Like a diamond in the sky…

August 10, 2012 05:28 pm | Updated 08:51 pm IST

11mp_Armchair

11mp_Armchair

To A Mountain In Tibet by Colin Thubron

It’s been a while since I read anything by torchlight. Mostly because few writers tempt me to, when the sleepy family scolds me for leaving the bedside lamp on. But Colin Thubron’s journey to Mount Kailas ( To A Mountain In Tibet ) was unputdownable. Trekking up the high mountains of Nepal, crossing over to Tibet, he talks of a land that’s shrouded in mystique today, as it was a century ago. Few Westerners have recorded their passage to the country; fewer still the journey to the sacred mountain, near which four great rivers sprang to life (Ganges, Brahmaputra, Indus and Sutlej). But ‘humbler travellers’ Thubron notes, ‘have been entering the country for centuries: pilgrims who left no record’. Interestingly, Thubron’s beautifully recorded journey is also a pilgrimage of sorts, stretching beyond being just a lyrical ode to the landscape, touching upon memories close to his heart (he lost the last surviving member of his family before the trip). Here, he talks of the mountains, where divinity ‘wears a smile of compassion and a garland of skulls’. It’s on this harsh terrain that he meets an abbot who ironically tells him ‘it is you who can go to Kailas’; not the Tibetans, but only the Westerner. As he takes you higher, towards that holy mountain, the air thins, but lore — ideologies and customs — thickens. But it is close to Mount Kailas itself, by the shores of Manasarovar, that religion, Nature and writing — as lofty and sharp as jagged mountains — come together to make the reader, just like it did the writer, feel ‘oddly elated, unreal’.

It works because…

If you can neither whisk yourself to Tibet, nor walk besides its great arc of mountains, these pages might be your best bet to experience ‘that heart-stopping moment pilgrims burst into tears and prayers’ when they see the shining cone of Mount Kailas. But this land, drenched in ‘ancient silence’ and studded with ‘violent peacock blue lakes’ also bears the scars of the Chinese invasion. And it is this dichotomy that Thubron captures. ‘There is Tibet’ he tells himself, ‘I am in Tibet’, but the next instant, the exultation dissolves in a lament — ‘but the town has a lunar placelessness’; what was, a millennium ago ‘the capital of an independent Tibetan kingdom’ (Taklakot) had, when the author visited, ‘the gutted feel of other Chinese frontier places’. Poverty, he says, is the common thread that binds the villages in the high Himalayas, adding that the perceived ‘idyll is a mirage’. As I read on about Thubron completing the external and internal journey, the torch shone on the page, the seven white bulbs glinting like diamonds on writing that was as polished and reflective as the gemstone. It takes thousands of tortuous years to transform carbon into diamond. But all it takes a really good writer is 218 pages.

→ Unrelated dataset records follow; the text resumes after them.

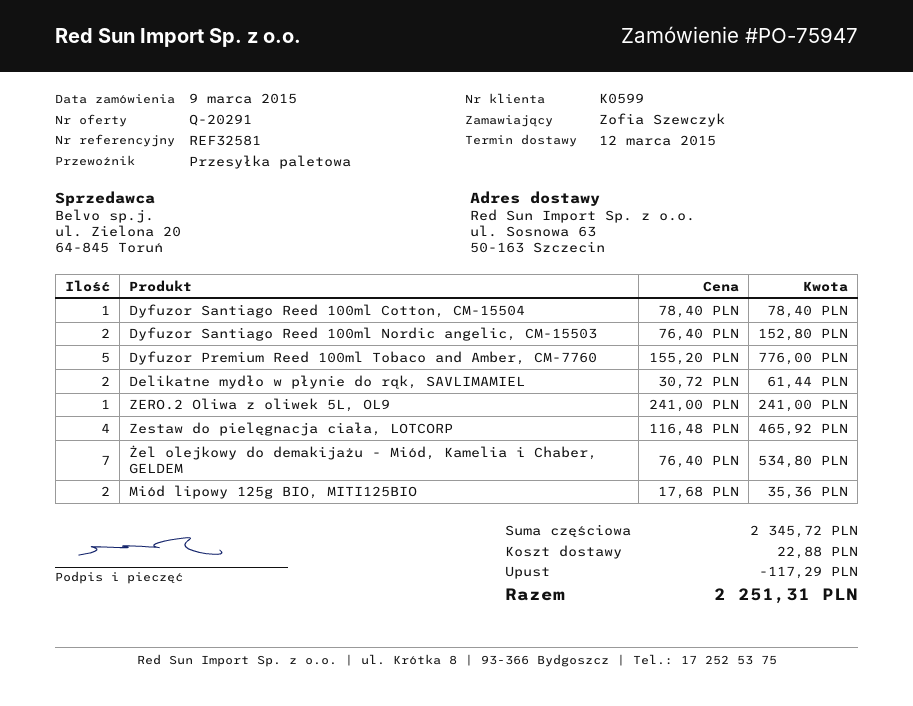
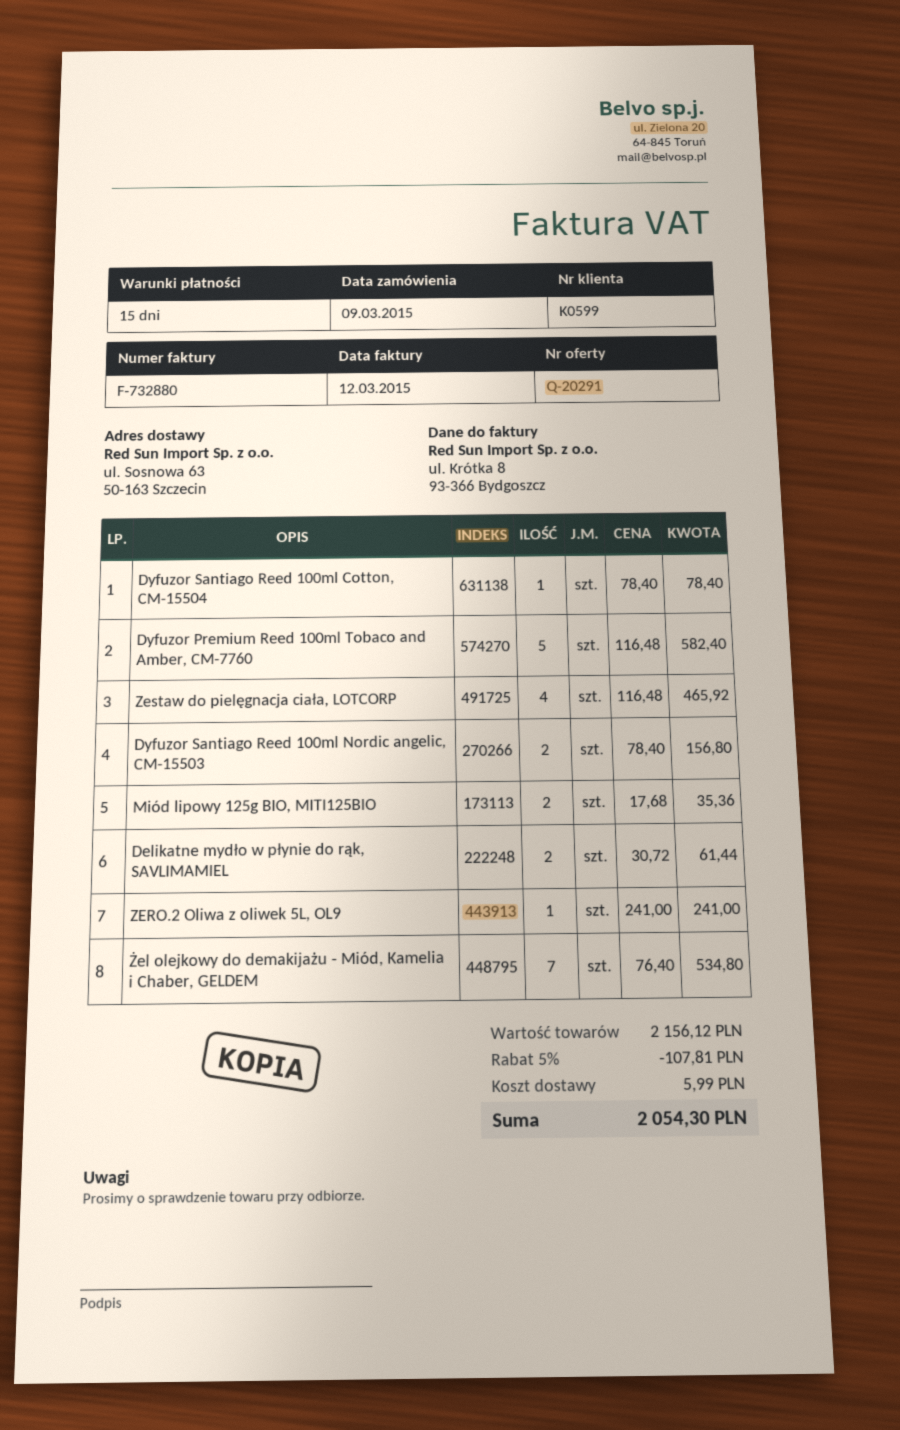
Dyfuzor Santiago Reed 100ml Nordic angelic, CM-15503: 2 x 76.40 = 152.80 -> 2 x 78.40 = 156.80
Dyfuzor Premium Reed 100ml Tobaco and Amber, CM-7760: 5 x 155.20 = 776.00 -> 5 x 116.48 = 582.40
subtotal: 2345.72 -> 2156.12
discount: 117.29 -> 107.81
shipping: 22.88 -> 5.99
total: 2251.31 -> 2054.30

And this one stays with you…

The first glimpse of Mount Kailas — ‘There seem no colours left in the world but this bare earth-brown, the snow’s white, and the sheen of mirrored sky. Everything else has been distilled away. The south face of Kailas is fluted with the illusion of a long, vertical stairway, as is for spirits to climb by. It shines fifty miles away in unearthly solitude. Void of any life, the whole region might have survived from some sacred pre-history, shorn of human complication. We have entered holy land.’